Entries supplied:
+++

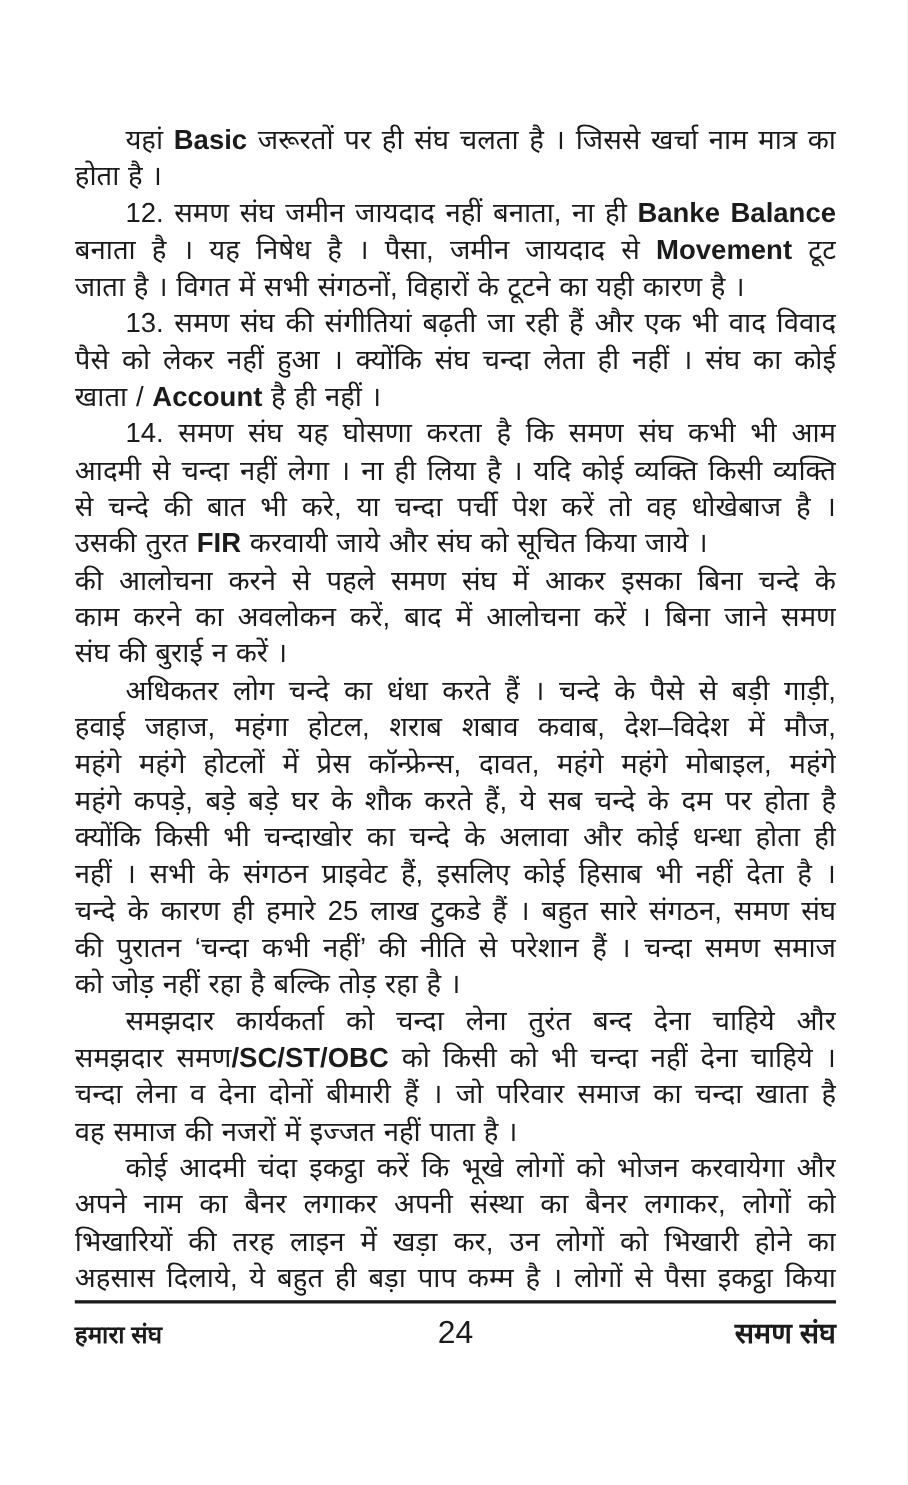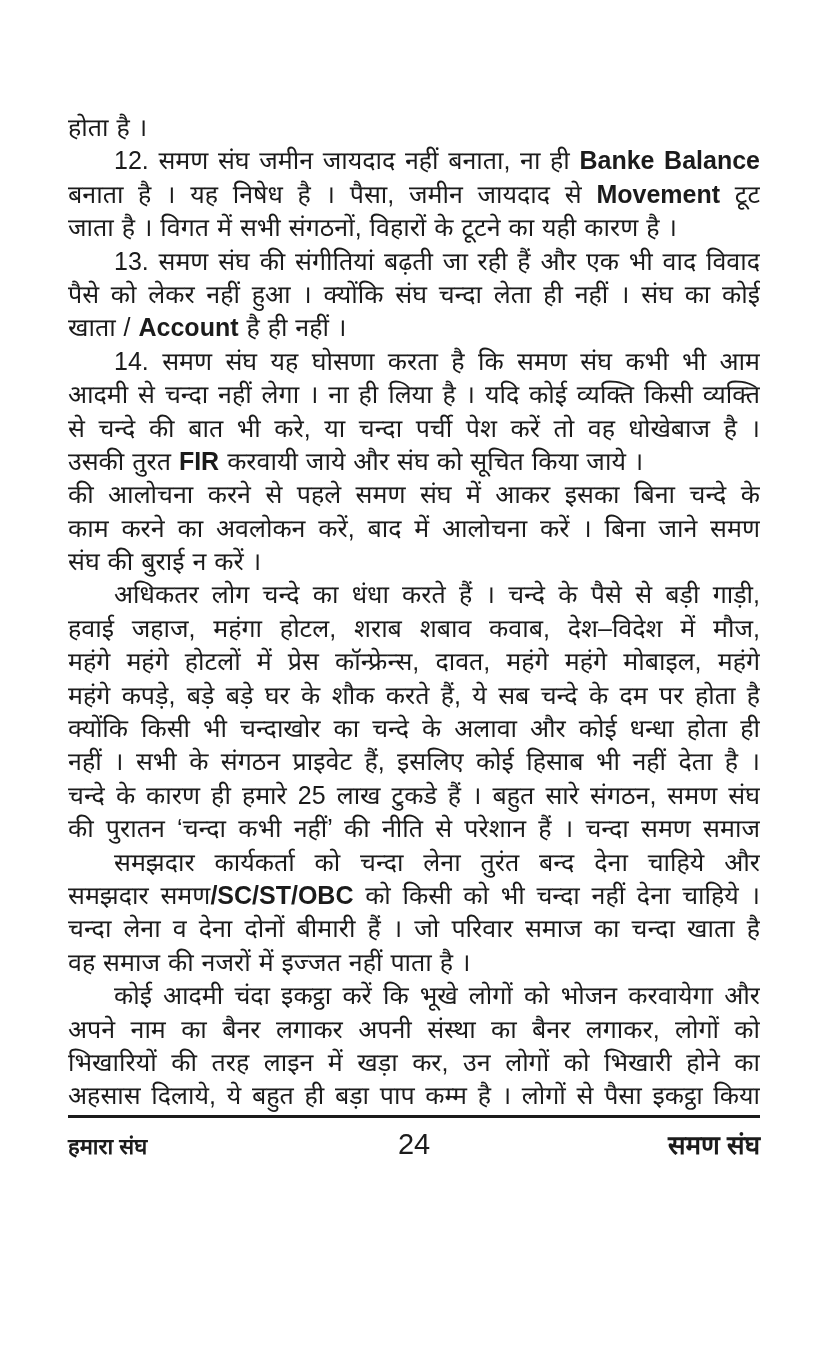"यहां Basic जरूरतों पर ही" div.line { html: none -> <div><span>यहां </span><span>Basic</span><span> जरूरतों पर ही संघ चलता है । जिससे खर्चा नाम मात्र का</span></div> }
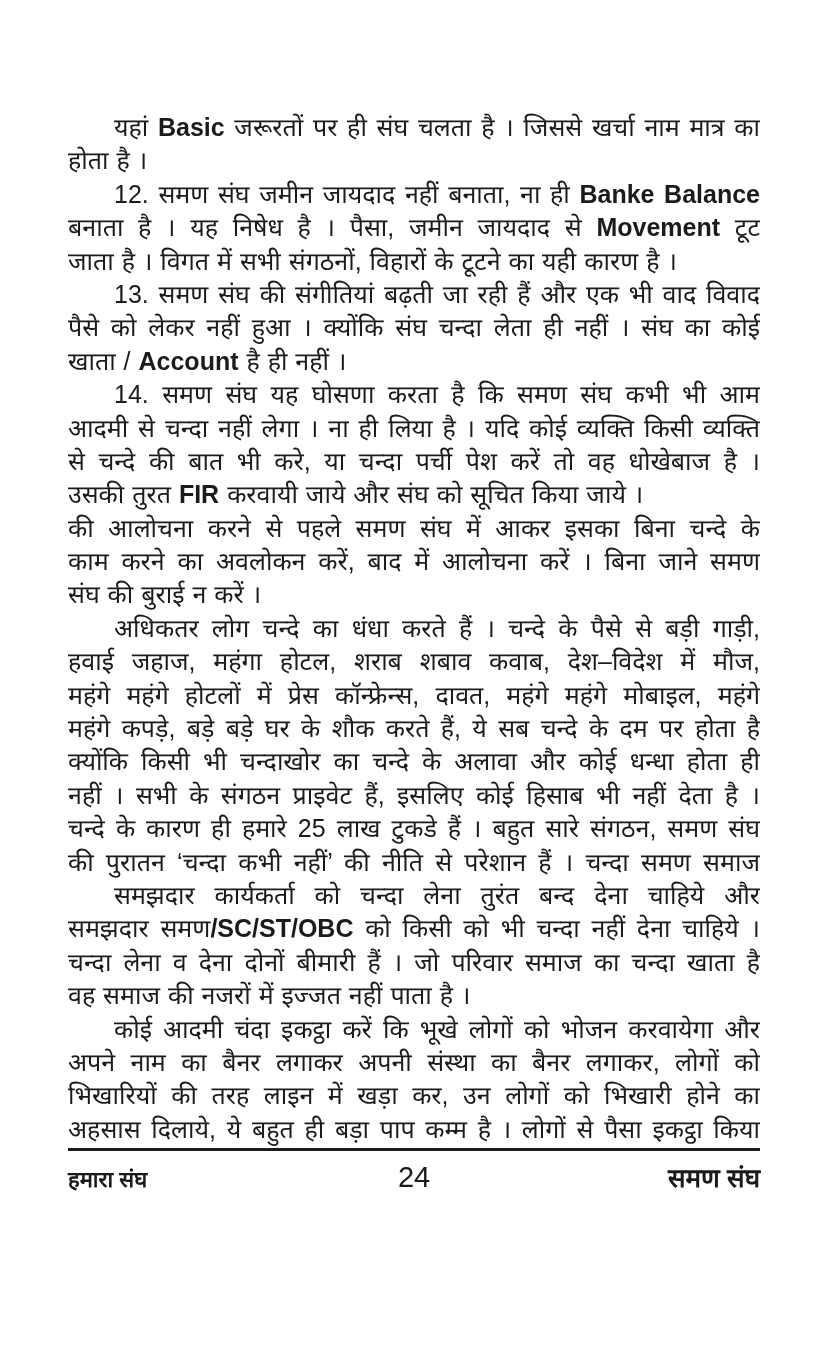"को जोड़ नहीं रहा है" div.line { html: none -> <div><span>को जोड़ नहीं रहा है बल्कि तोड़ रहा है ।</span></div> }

+++

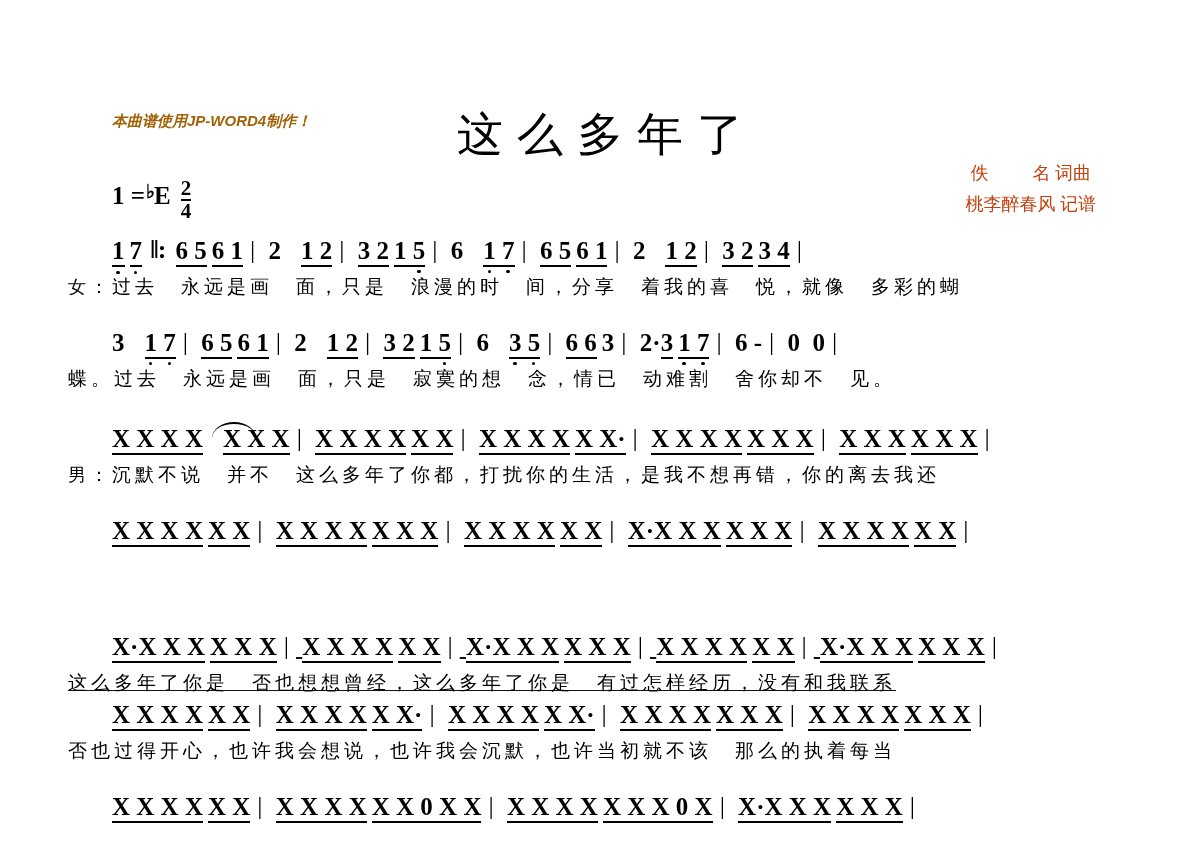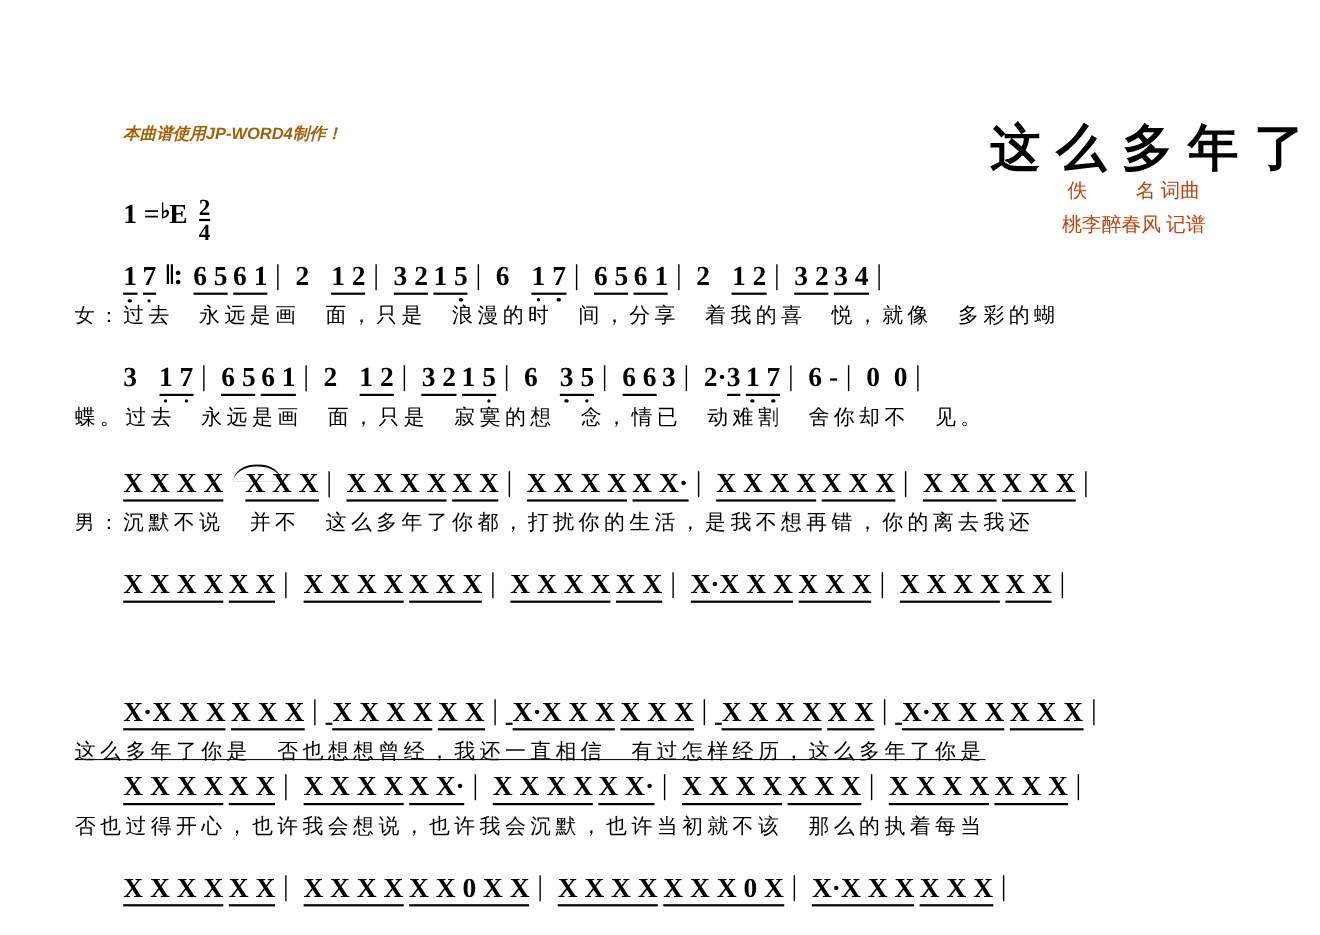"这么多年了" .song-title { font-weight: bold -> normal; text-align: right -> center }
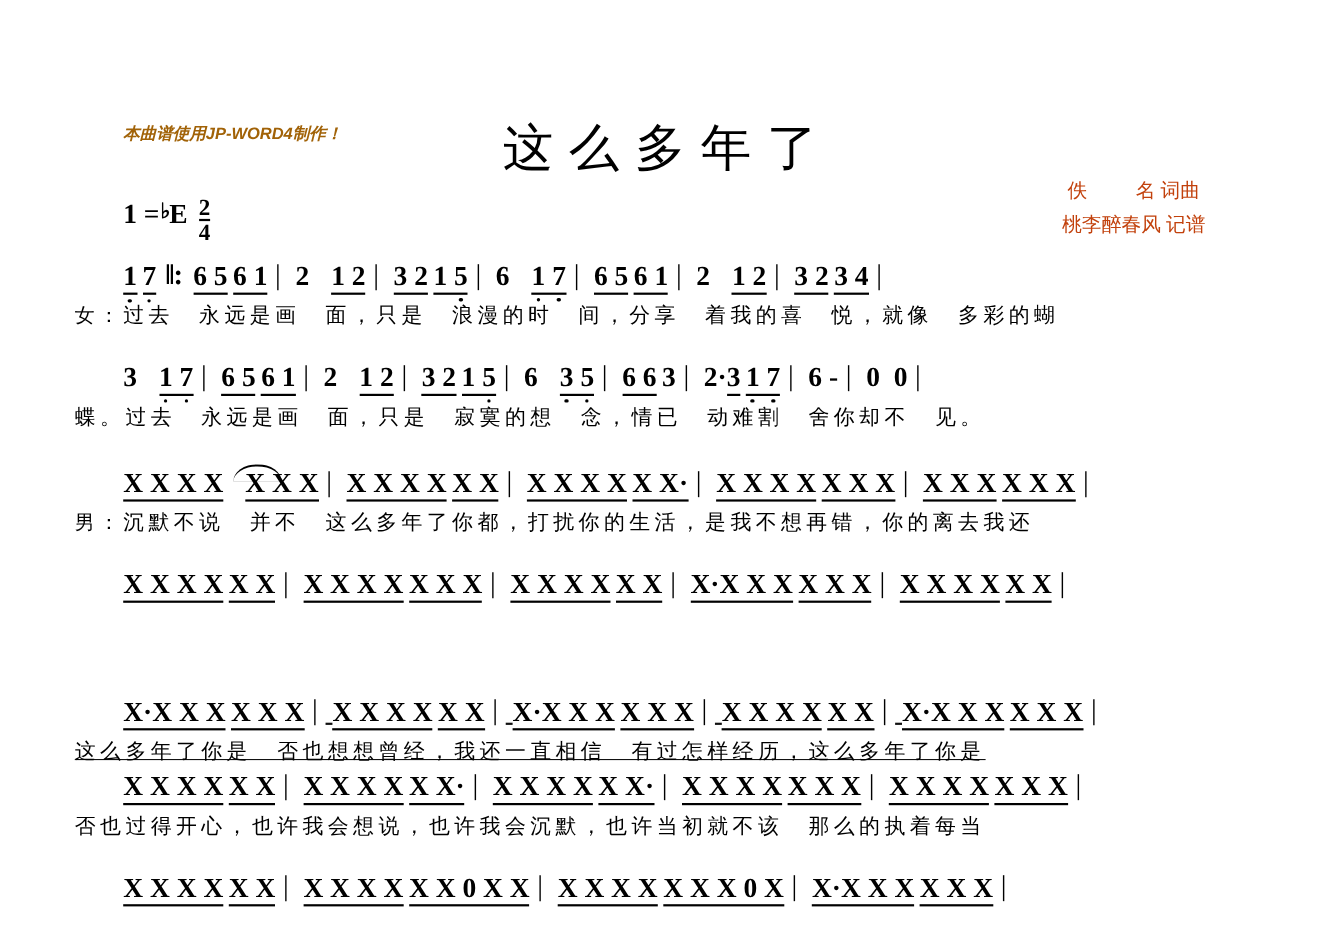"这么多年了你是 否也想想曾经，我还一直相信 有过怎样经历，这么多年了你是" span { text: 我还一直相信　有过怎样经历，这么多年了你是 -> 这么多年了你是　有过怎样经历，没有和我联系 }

+++

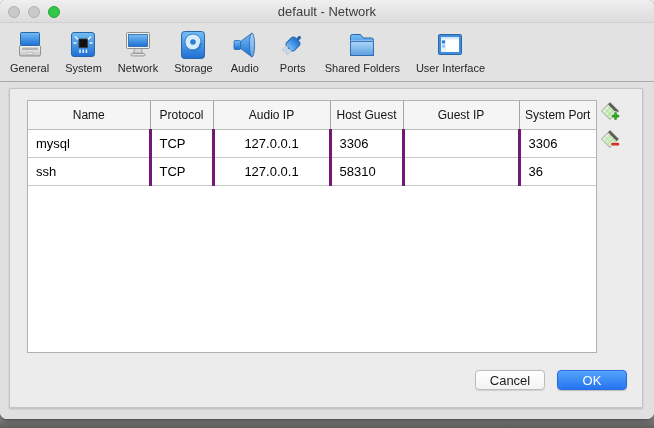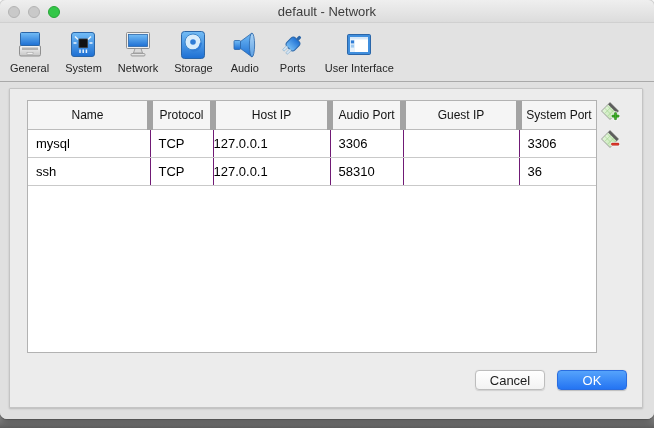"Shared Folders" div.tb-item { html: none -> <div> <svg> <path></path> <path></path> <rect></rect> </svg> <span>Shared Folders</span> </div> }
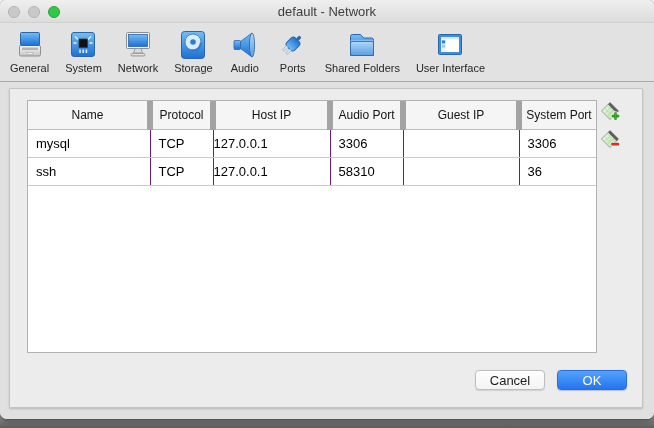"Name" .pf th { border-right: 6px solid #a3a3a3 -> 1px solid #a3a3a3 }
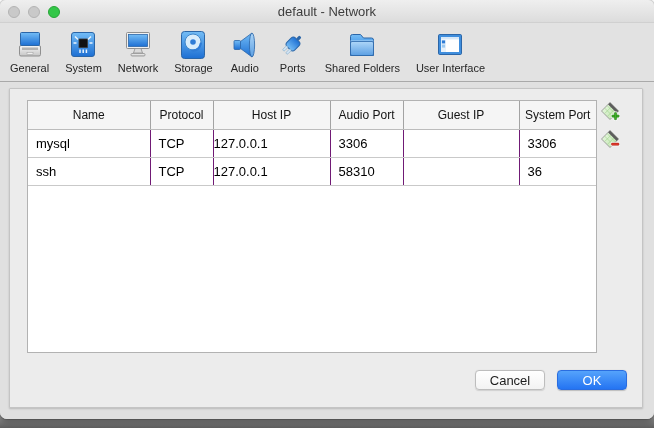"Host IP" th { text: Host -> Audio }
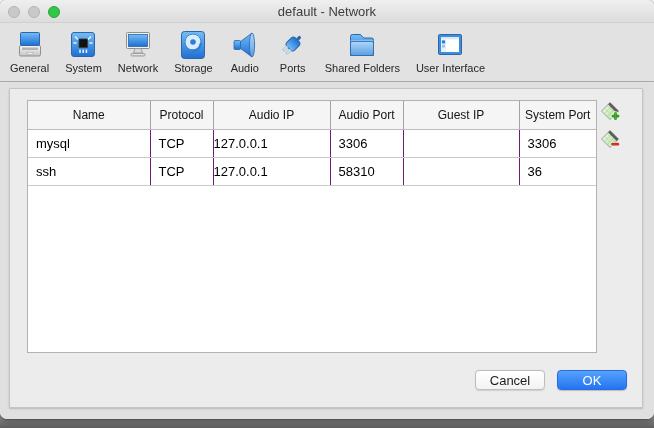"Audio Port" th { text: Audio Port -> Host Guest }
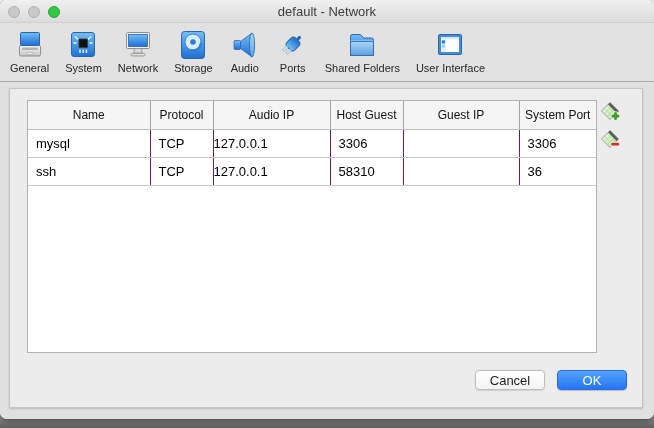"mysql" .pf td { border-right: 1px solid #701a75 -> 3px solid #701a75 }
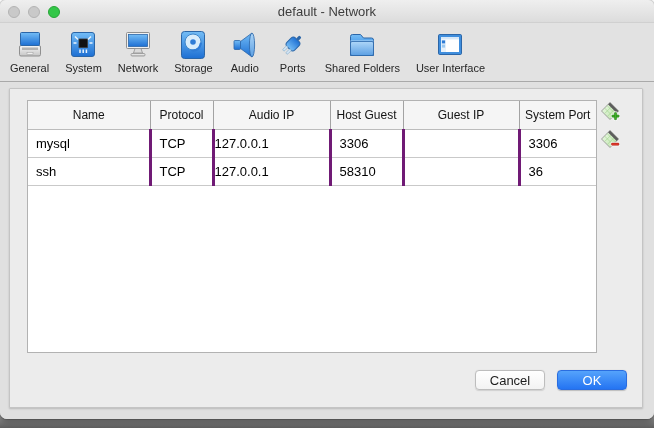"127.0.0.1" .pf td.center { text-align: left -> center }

+++

From the records above, transcribe only the stretch from the line with "font-weight: bold ->" through the line with "text: 我还一直相信　有过怎样经历，这么多年了你是 ->", keeping both ends. Omit pictures.

Expected answer:
"这么多年了" .song-title { font-weight: bold -> normal; text-align: right -> center }
"这么多年了你是 否也想想曾经，我还一直相信 有过怎样经历，这么多年了你是" span { text: 我还一直相信　有过怎样经历，这么多年了你是 -> 这么多年了你是　有过怎样经历，没有和我联系 }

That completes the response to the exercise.